I was reading an article today (http://www.integrateddatastorage.com/blog/2012/01/10/snapshot-or-not-to-snapshot-that-is-the-question-when-leveraging-vnx-unified-file-systems/) on the IDS blog, asking whether to snapshot a filesystem stored on a VNX array. The quick answer is depends. Yes, create snapshots and use that as one of the many tools you have at your disposal for recovering a users data back to a point in time. Yes, create point in time copies of data on independent hardware (a backup) so that you can recover that same data no matter what happens to the source. Yes, replicate those independent copies to a second location so that you can survive a local catastrophe with your data intact, and yes, snap and then replicate your data on your VNX to the same or different remote location. Just don’t depend upon a snapshot to get you out of every jam. The very first limitation listed in the “Using Snapsure” manual is
“A checkpoint is not intended to be a mirror, disaster recovery, or high-availability tool.

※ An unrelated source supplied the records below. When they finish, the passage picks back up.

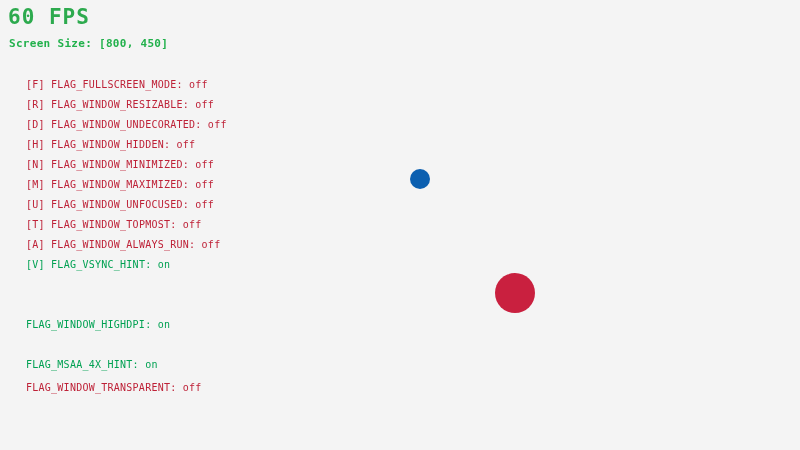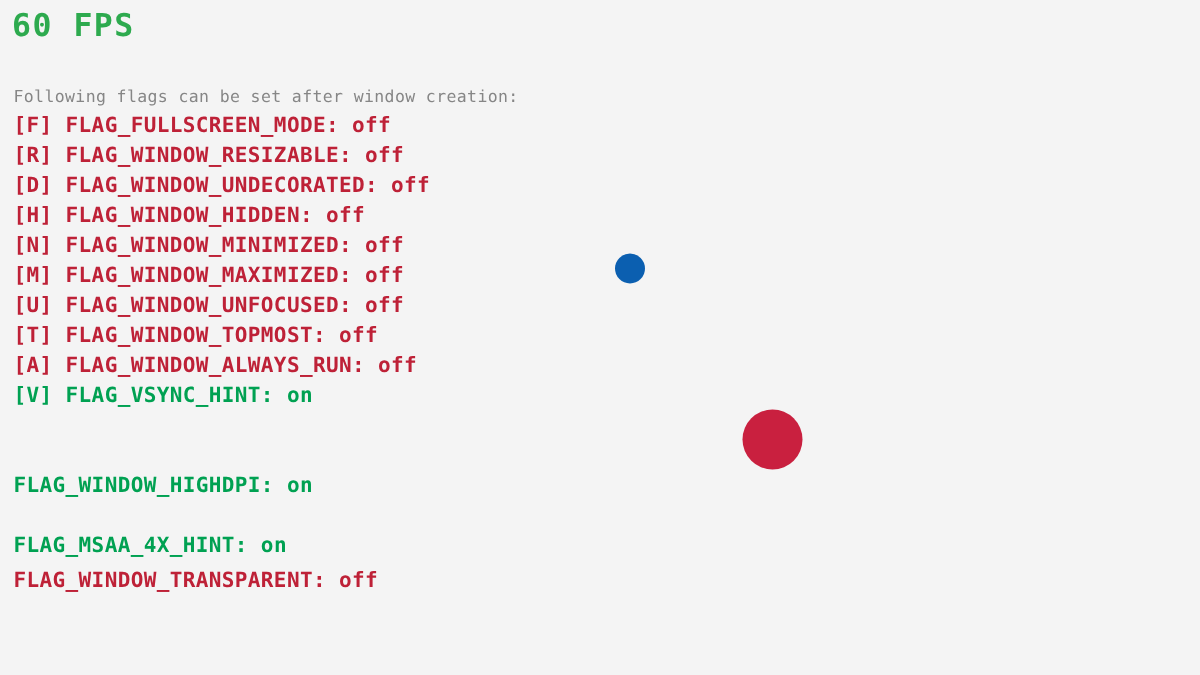--- a/index.html
+++ b/index.html
@@ -89,6 +89,7 @@
 
   <div id="fps-counter" class="abs" style="color: rgb(45, 170, 78);">60 FPS</div>
 
+  <div id="screen-size" class="abs" style="color: rgb(34, 177, 76);">Screen Size: [800, 450]</div>
 
   <div id="header-after" class="abs section-header" style="color: rgb(134, 134, 134);">Following flags can be set after window creation:</div>
 

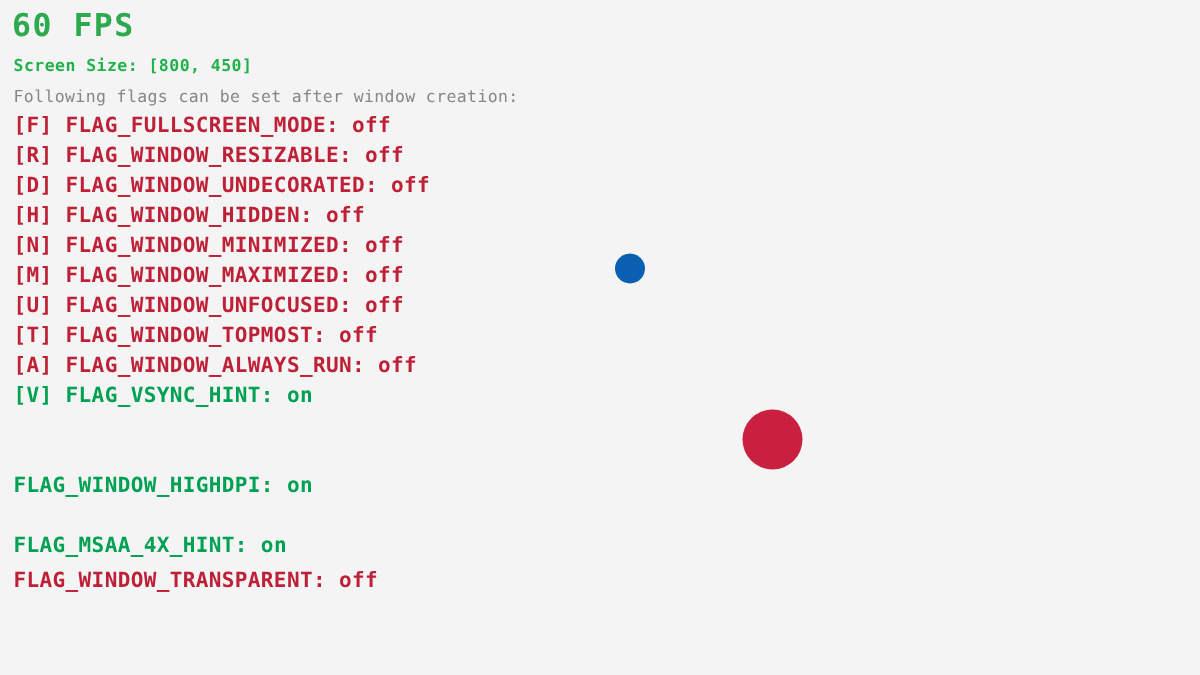--- a/index.html
+++ b/index.html
@@ -91,7 +91,6 @@
 
   <div id="screen-size" class="abs" style="color: rgb(34, 177, 76);">Screen Size: [800, 450]</div>
 
-  <div id="header-after" class="abs section-header" style="color: rgb(134, 134, 134);">Following flags can be set after window creation:</div>
 
   <div id="flags-after-list">
       <div class="abs flag-line flag-off" style="top: 78px;"><span>[F] </span><span>FLAG_FULLSCREEN_MODE: </span><span>off</span></div>

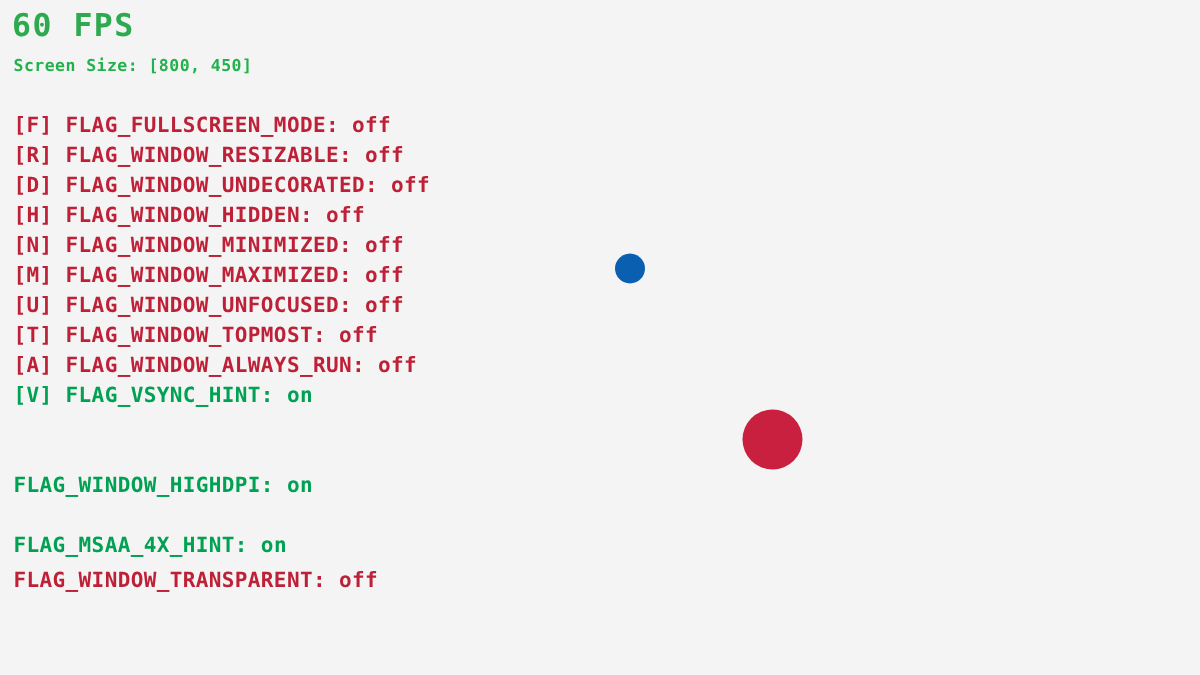--- a/index.html
+++ b/index.html
@@ -56,11 +56,11 @@
   #header-before { top: 298px; }
 
   .flag-line {
-    left: 9px;
-    font-size: 14px;
+    left: 26px;
+    font-size: 10px;
     line-height: 13px;
     letter-spacing: 0.25px;
-    font-weight: bold;
+    font-weight: normal;
   }
   .flag-on  { color: #00a152; }
   .flag-off { color: #be2137; }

It is partially derived from realtime PFS data. A checkpoint might become inaccessible
or unreadable if the associated PFS is inaccessible. Only a PFS and its checkpoints saved
to a tape or an alternate storage location can be used for disaster recovery.”
That puts it fairly succulently I would say, but let’s ask another question around retention. Since a snapshot is so good (and fast) at creating a PIT copy, this is a tool I would want to use throughout my business day. Conservatively, let’s say I take a snapshot to start the day, one late in the morning, another around lunch, one in the early afternoon, and then one at the close of the day. That’s 5 every 24 hours. Snapsure supports 96 read-only snaps, so that equates to about 19 of the 24 hour periods that I can retain data. How do I get data back that is 60 days old from my snapshots? I can’t…that’s where our good friend Mr. Backup can assist. What about storage costs? I know that shiny new VNX was very affordable, but that is your primary storage device. Your entire datacenter runs off of it. If you are holding 96 snaps, reflecting 19 days worth of data, then you are also holding 19 days worth of extra information and consuming precious storage in the meantime. Let a purpose built backup appliance help with some of that burden on your storage. That’s what it was purpose built for after all. What about corruption? Us backup guys always talk about corruption, but it is something you have to think about. Corruption can be accidental, but it can also be malicious, and in most cases, that snapshot is going to just keep on snapping regardless of the data’s integrity. Mr. backup can get you back to a state prior to that corruption. What about mobility? Where can that snapshot be restored? Back to where it was taken from. Where can my backup be restored? Anywhere I please so long as my backup software can access it. That gives me some real flexibility.
In short, Snapshots are awesome and I encourage everyone to make them part of their data protection strategy, but they are not the panacea for all that ails us. Thing holistically about your data, because it is likely the most important thing in your datacenter.